Sous la présidence du général Assimi Goïta, président de la transition malienne et président en exercice de la Confédération des États du Sahel (AES), l’hymne officiel de la confédération, intitulé La Confédérale, a été solennellement exécuté ce lundi matin à Bamako.
La cérémonie, marquée par une forte charge symbolique, s’est déroulée en présence du Premier ministre malien, le général Abdoulaye Maïga, qui a salué l’exécution simultanée et coordonnée de l’hymne dans les trois pays membres de l’AES : le Mali, le Burkina Faso et le Niger.
« Il est tout à fait normal que cette confédération repose sur des symboles forts », a déclaré le Premier ministre malien. Il a rappelé que depuis le 3 mars 2025, l’AES s’est dotée d’un drapeau, d’une devise — Un espace, un peuple, un destin — et désormais d’un hymne. Selon lui, ces éléments « permettent d’asseoir durablement l’AES en tant qu’entité juridique et organisation étatique ».
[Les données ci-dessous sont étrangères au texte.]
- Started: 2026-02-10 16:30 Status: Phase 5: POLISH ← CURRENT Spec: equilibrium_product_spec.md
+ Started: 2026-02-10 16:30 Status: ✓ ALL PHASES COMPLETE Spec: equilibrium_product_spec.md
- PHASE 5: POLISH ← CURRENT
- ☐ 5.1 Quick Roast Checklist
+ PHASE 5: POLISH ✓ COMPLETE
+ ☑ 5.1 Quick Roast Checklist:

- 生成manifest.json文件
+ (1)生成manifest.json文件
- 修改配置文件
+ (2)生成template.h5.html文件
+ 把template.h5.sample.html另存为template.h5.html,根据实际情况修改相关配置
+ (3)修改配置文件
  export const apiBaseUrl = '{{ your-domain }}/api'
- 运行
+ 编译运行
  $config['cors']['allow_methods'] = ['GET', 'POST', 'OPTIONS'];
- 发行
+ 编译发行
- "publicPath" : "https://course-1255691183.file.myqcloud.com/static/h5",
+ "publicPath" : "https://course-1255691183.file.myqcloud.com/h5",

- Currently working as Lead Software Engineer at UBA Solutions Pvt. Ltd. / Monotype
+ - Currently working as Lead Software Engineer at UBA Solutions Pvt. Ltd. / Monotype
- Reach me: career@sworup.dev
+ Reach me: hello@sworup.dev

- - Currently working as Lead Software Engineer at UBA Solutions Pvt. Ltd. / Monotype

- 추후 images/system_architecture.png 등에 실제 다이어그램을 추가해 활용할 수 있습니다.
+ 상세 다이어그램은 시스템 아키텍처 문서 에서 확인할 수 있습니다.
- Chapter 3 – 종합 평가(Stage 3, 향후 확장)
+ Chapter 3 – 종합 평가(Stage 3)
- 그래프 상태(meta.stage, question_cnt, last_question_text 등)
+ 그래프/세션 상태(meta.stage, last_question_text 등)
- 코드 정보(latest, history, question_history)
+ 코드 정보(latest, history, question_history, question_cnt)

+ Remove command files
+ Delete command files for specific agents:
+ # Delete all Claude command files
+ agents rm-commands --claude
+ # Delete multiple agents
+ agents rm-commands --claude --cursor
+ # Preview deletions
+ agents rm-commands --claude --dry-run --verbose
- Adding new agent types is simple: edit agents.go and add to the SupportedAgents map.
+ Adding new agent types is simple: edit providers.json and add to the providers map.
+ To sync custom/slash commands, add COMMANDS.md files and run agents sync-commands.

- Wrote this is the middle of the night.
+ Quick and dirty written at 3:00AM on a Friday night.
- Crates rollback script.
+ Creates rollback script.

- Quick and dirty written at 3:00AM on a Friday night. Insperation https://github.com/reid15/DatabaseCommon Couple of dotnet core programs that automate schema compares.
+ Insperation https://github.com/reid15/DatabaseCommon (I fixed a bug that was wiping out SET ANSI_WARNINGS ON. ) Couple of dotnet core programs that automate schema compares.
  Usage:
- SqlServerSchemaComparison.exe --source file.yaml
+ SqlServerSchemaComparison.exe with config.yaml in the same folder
Décrite comme une mélodie sahélienne aux accents mobilisateurs, La Confédérale porte les valeurs communes aux peuples des trois nations. « L’hymne n’est pas qu’une simple composition musicale », a souligné le Général Maïga, précisant qu’« il transmet des messages puissants, des valeurs autour desquelles les citoyens de l’AES doivent se rassembler. »
Il a appelé tous les citoyens de la confédération à s’approprier ce symbole identitaire, notant que l’hymne « nous rappelle que nous sommes tous des soldats de la confédération — forces de sécurité, populations, civils — unis autour d’une même vision. »
Cette cérémonie marque une nouvelle étape dans la construction politique et symbolique de l’AES, projet né de la volonté des trois États sahéliens de renforcer leur souveraineté collective et leur solidarité face aux défis communs après leur sortie de la Cédéao.